In Sydney, start off by exploring the historic Rocks area of the city with Rocks Walking Tours.
The Rocks is considered to be the birthplace of European Australia. It’s packed with heritage buildings, boutiques, restaurants, and traditional pubs and tales of old-time convicts, pickpockets, and press-ganged sailors.
Unusual tours of the area include searching for ghosts, and exploring some of the city’s most atmospheric pubs on The Rocks Pub Tour.
One can also pick up some of the 12 self-guided historical walking tour brochures produced by the City of Sydney. Each brochure introduces you to a different area of the city and different aspects of Sydney’s fascinating history.
These self-guided historical walking tour brochures have been developed by the City of Sydney History Program to introduce you to different aspects of Sydney’s fascinating history.
Each brochure features a clear map of the walk with numbered points of interest, detours and museum stops suggested along the way. Each tour takes approximately 1 to 2 hours. More Details
Visitors to Sydney are usually amazed at all the greenery surrounding the famous harbour. In other parts of the world this ‘prime real estate’ would have been developed long ago, but here most of it is protected by the Sydney Harbour National Park.

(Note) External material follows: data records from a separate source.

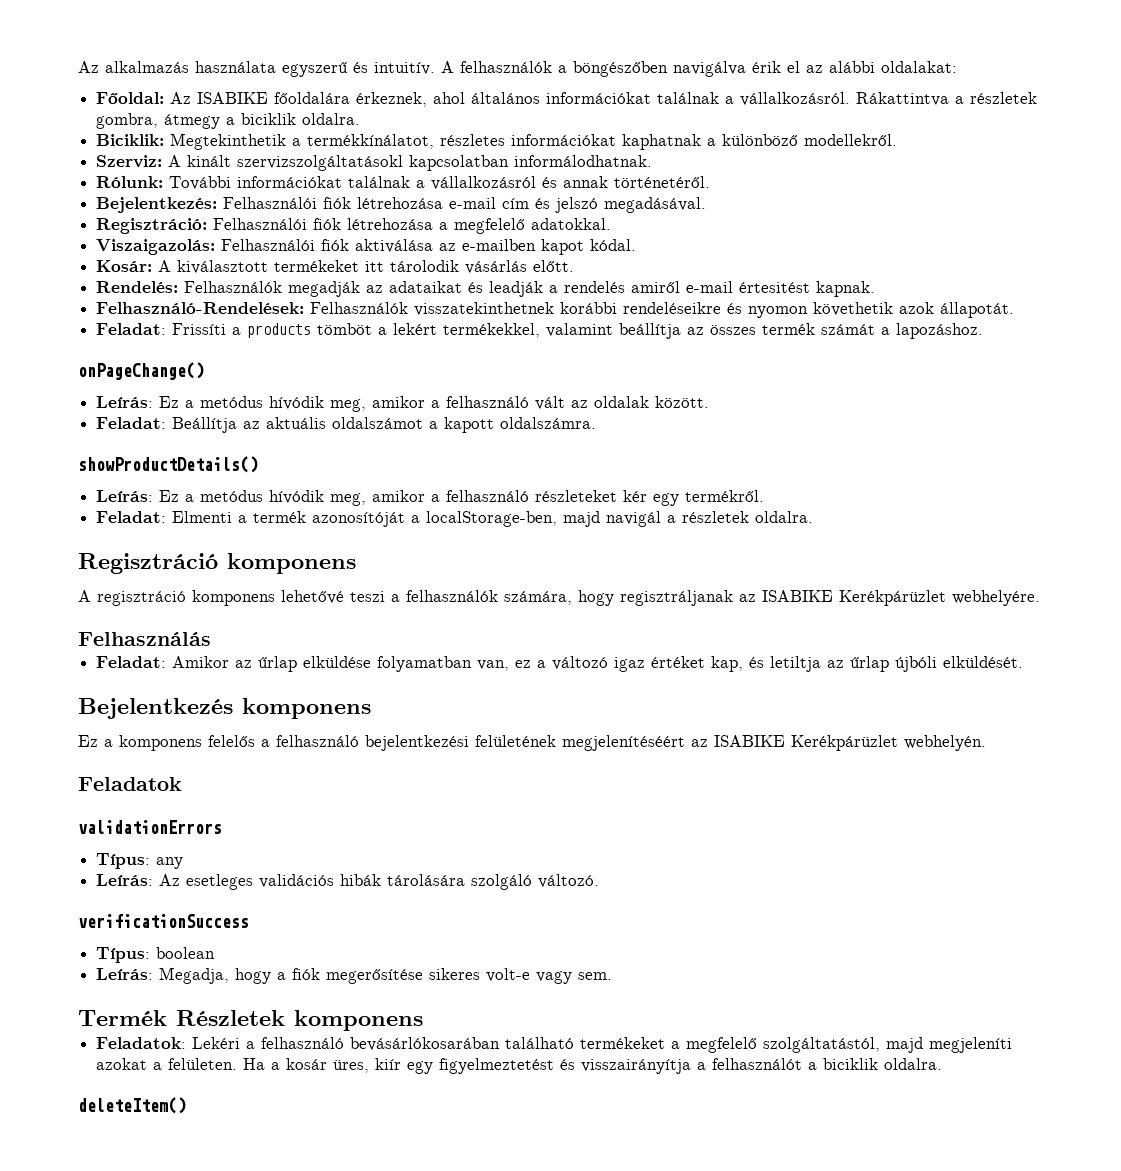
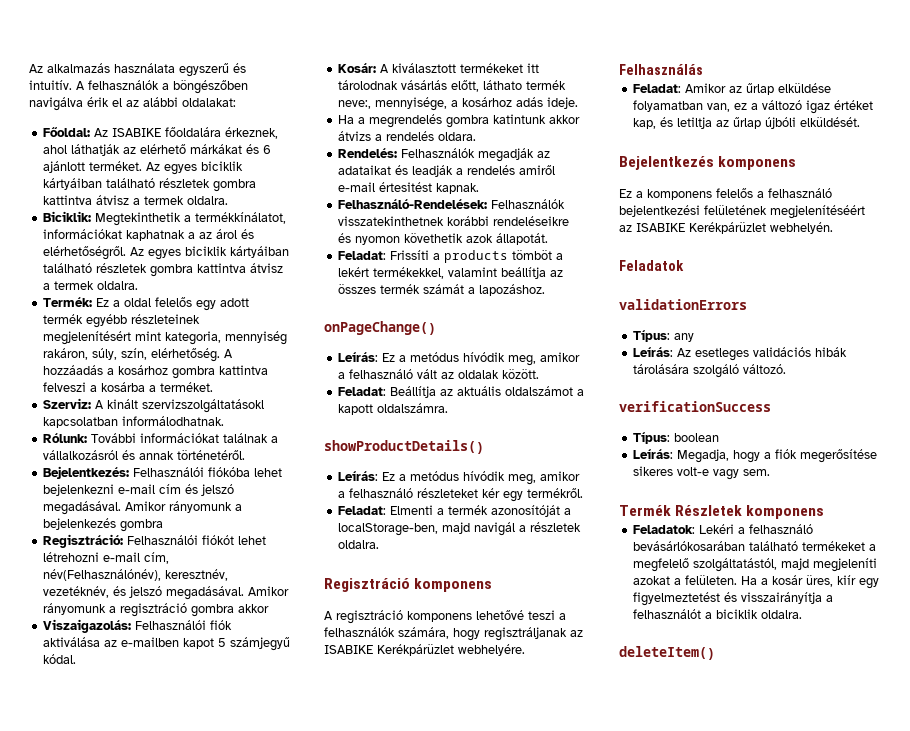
- Főoldal: Az ISABIKE főoldalára érkeznek, ahol általános információkat találnak a vállalkozásról. Rákattintva a részletek gombra, átmegy a biciklik oldalra.
+ Főoldal: Az ISABIKE főoldalára érkeznek, ahol láthatják az elérhető márkákat és 6 ajánlott terméket. Az egyes biciklik kártyáiban található részletek gombra kattintva átvisz a termek oldalra.
- Biciklik: Megtekinthetik a termékkínálatot, részletes információkat kaphatnak a különböző modellekről.
+ Biciklik: Megtekinthetik a termékkínálatot, információkat kaphatnak a az árol és elérhetőségről. Az egyes biciklik kártyáiban található részletek gombra kattintva átvisz a termek oldalra.
+ Termék: Ez a oldal felelős egy adott termék egyébb részleteinek megjelenítésért mint kategoria, mennyiség rakáron, súly, szín, elérhetőség. A hozzáadás a kosárhoz gombra kattintva felveszi a kosárba a terméket.
- Bejelentkezés: Felhasználói fiók létrehozása e-mail cím és jelszó megadásával.
- Regisztráció: Felhasználói fiók létrehozása a megfelelő adatokkal.
+ Bejelentkezés: Felhasználói fiókóba lehet bejelenkezni e-mail cím és jelszó megadásával. Amikor rányomunk a bejelenkezés gombra
+ Regisztráció: Felhasználói fiókót lehet létrehozni e-mail cím, név(Felhasználónév), keresztnév, vezetéknév, és jelszó megadásával. Amikor rányomunk a regisztráció gombra akkor
- Viszaigazolás: Felhasználói fiók aktiválása az e-mailben kapot kódal.
+ Viszaigazolás: Felhasználói fiók aktiválása az e-mailben kapot 5 számjegyű kódal.
- Kosár: A kiválasztott termékeket itt tárolodik vásárlás előtt.
+ Kosár: A kiválasztott termékeket itt tárolodnak vásárlás előtt, láthato termék neve:, mennyisége, a kosárhoz adás ideje.
+ Ha a megrendelés gombra katintunk akkor átvizs a rendelés oldara.

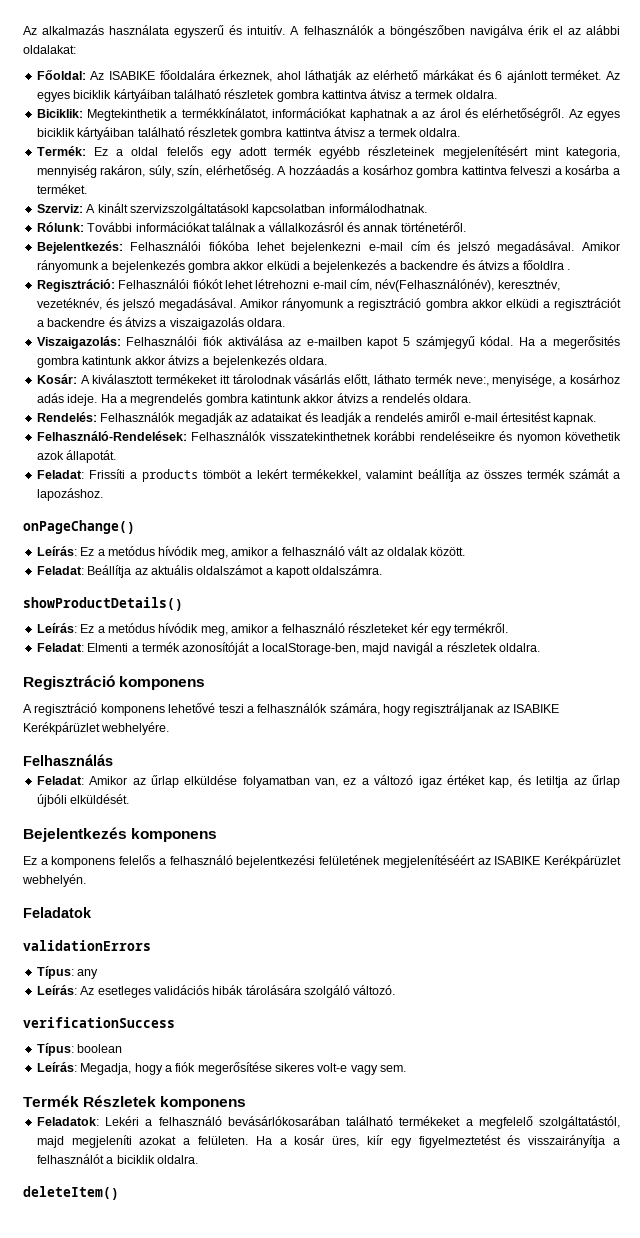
- Amikor rányomunk a bejelenkezés gombra
+ Amikor rányomunk a bejelenkezés gombra akkor elküdi a bejelenkezés a backendre és átvizs a főoldlra .
- Amikor rányomunk a regisztráció gombra akkor
+ Amikor rányomunk a regisztráció gombra akkor elküdi a regisztrációt a backendre és átvizs a viszaigazolás oldara.
+ Ha a megerősités gombra katintunk akkor átvizs a bejelenkezés oldara.
- Kosár: A kiválasztott termékeket itt tárolodnak vásárlás előtt, láthato termék neve:, mennyisége, a kosárhoz adás ideje.
- Ha a megrendelés gombra katintunk akkor átvizs a rendelés oldara.
+ Kosár: A kiválasztott termékeket itt tárolodnak vásárlás előtt, láthato termék neve:, menyisége, a kosárhoz adás ideje. Ha a megrendelés gombra katintunk akkor átvizs a rendelés oldara.

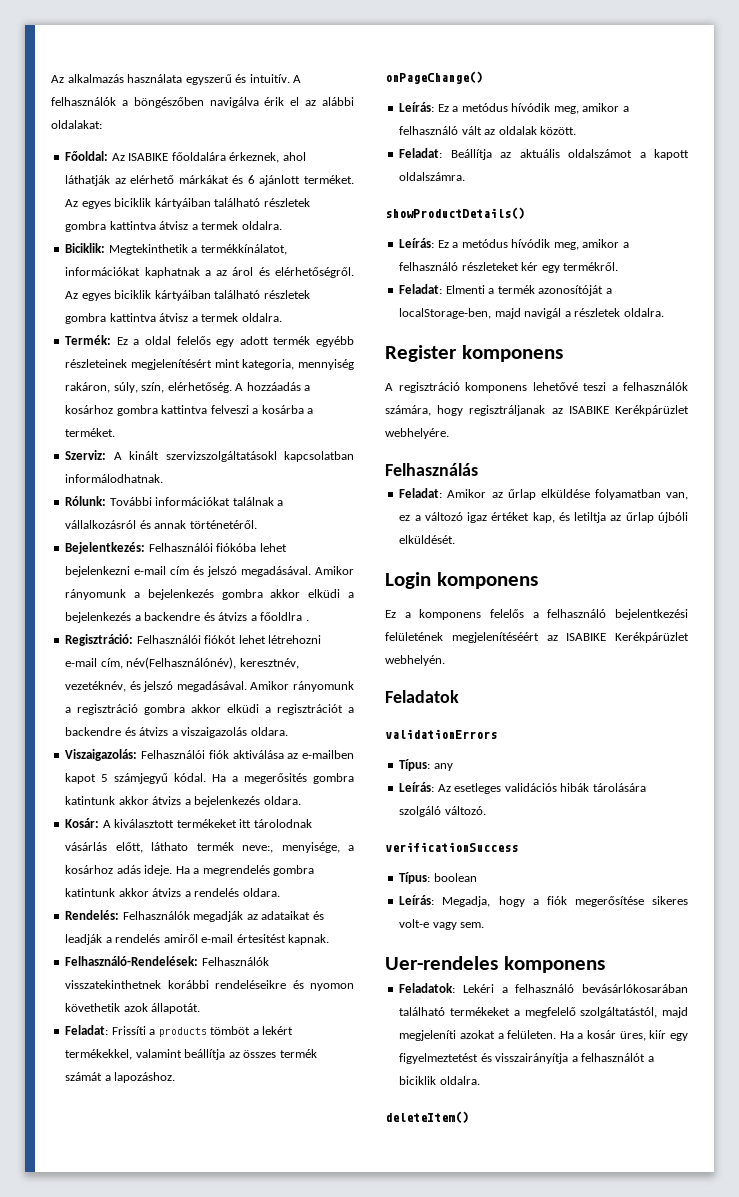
- Regisztráció komponens
+ Register komponens
- Bejelentkezés komponens
+ Login komponens
- Termék Részletek komponens
+ Uer-rendeles komponens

There are several self-guided walks through the park. One of these is the 1.4km (0.9 mile) South Head Heritage Trail, known for its sandstone cliffs, historic fortifications, and sweeping views. You’ll see different angles of the harbour from a variety of lookouts on this track, which starts from Camp Cove in Watsons Bay.

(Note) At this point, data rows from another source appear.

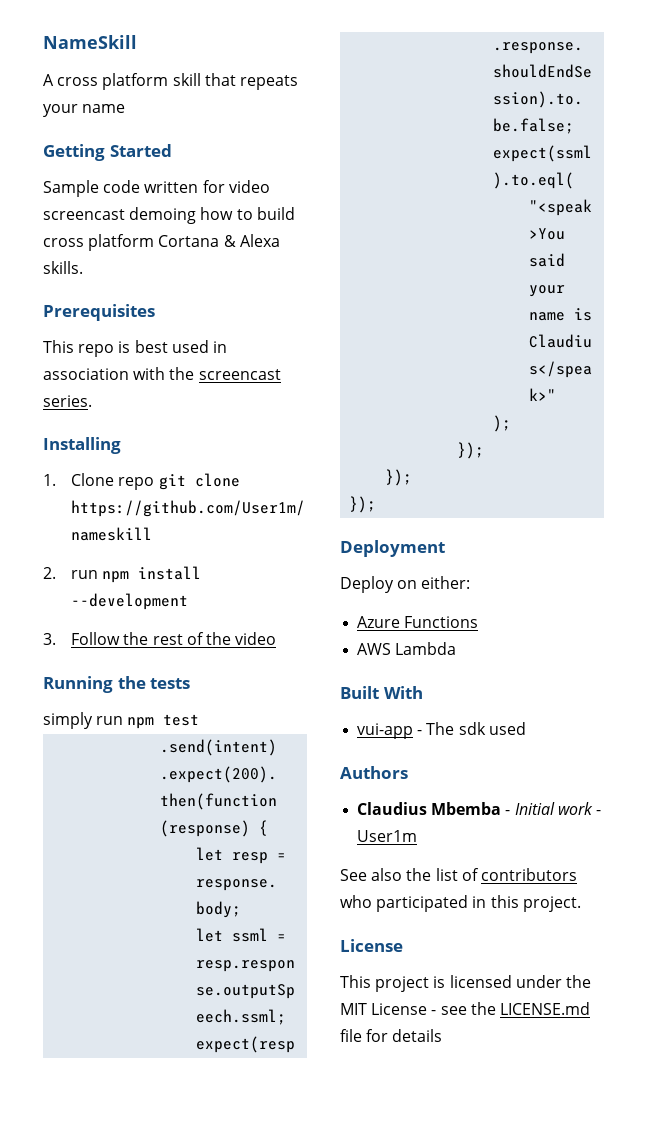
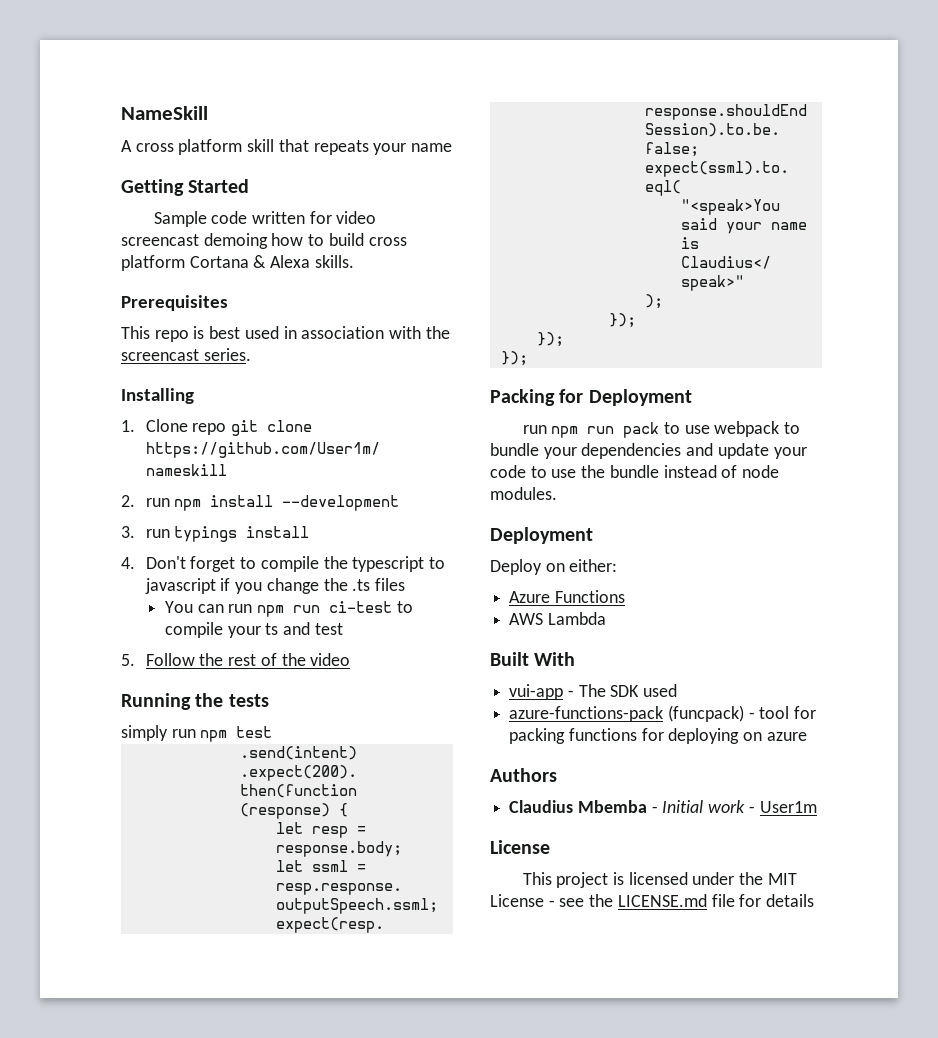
- 3. Follow the rest of the video
+ 3. run typings install
+ 4. Don't forget to compile the typescript to javascript if you change the .ts files
+ You can run npm run ci-test to compile your ts and test
+ 5. Follow the rest of the video
+ Packing for Deployment
+ run npm run pack to use webpack to bundle your dependencies and update your code to use the bundle instead of node modules.
- vui-app - The sdk used
+ vui-app - The SDK used
+ azure-functions-pack (funcpack) - tool for packing functions for deploying on azure
- See also the list of contributors who participated in this project.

Another lesser-known track is the 5km (3 mile) Bradleys Head and Chowder Head Walk. This starts near the Taronga Zoo ferry wharf and follows the shoreline through eucalypt forests. As well as spectacular views of the Sydney Opera House, you can see some of the historic cannons that once defended Sydney.
The 17km (10.5 mile) Manly Scenic Walkway offers more panoramic lookouts across Sydney Harbour. The trail takes in beaches, Aboriginal sites, community parks, forests, scrubland and even pockets of subtropical rainforest.
Among Sydney’s most challenging scenic tracks is the Coast Walk. The 26km (16 mile) walking trail spans the entire east coast of the Royal National Park from Bundeena to Otford. Experienced walkers can do it in one day, but it’s best completed in two. You will need camping equipment and plenty of water.
The walk leaves from Bundeena in Sydney’s south and takes in deserted beaches, coastal heathland, pockets of rainforest, and dramatic cliff tops. You can often spot whales during their annual migration. You can get to Bundeena from the surf-side suburb of Cronulla onboard the little M.V. Curranulla ferry. In 2009 this boat celebrated 70 years on the Cronulla to Bundeena ferry run. She remains the oldest commuter ferry in Australia working a regular timetable.
On Sydney’s western fringe you will find the Blue Mountains, a World Heritage-listed site containing plenty of marked walking trails ranging from easy strolls through dripping rainforest and around dramatic canyon rims, to adventurous hikes through the wilderness.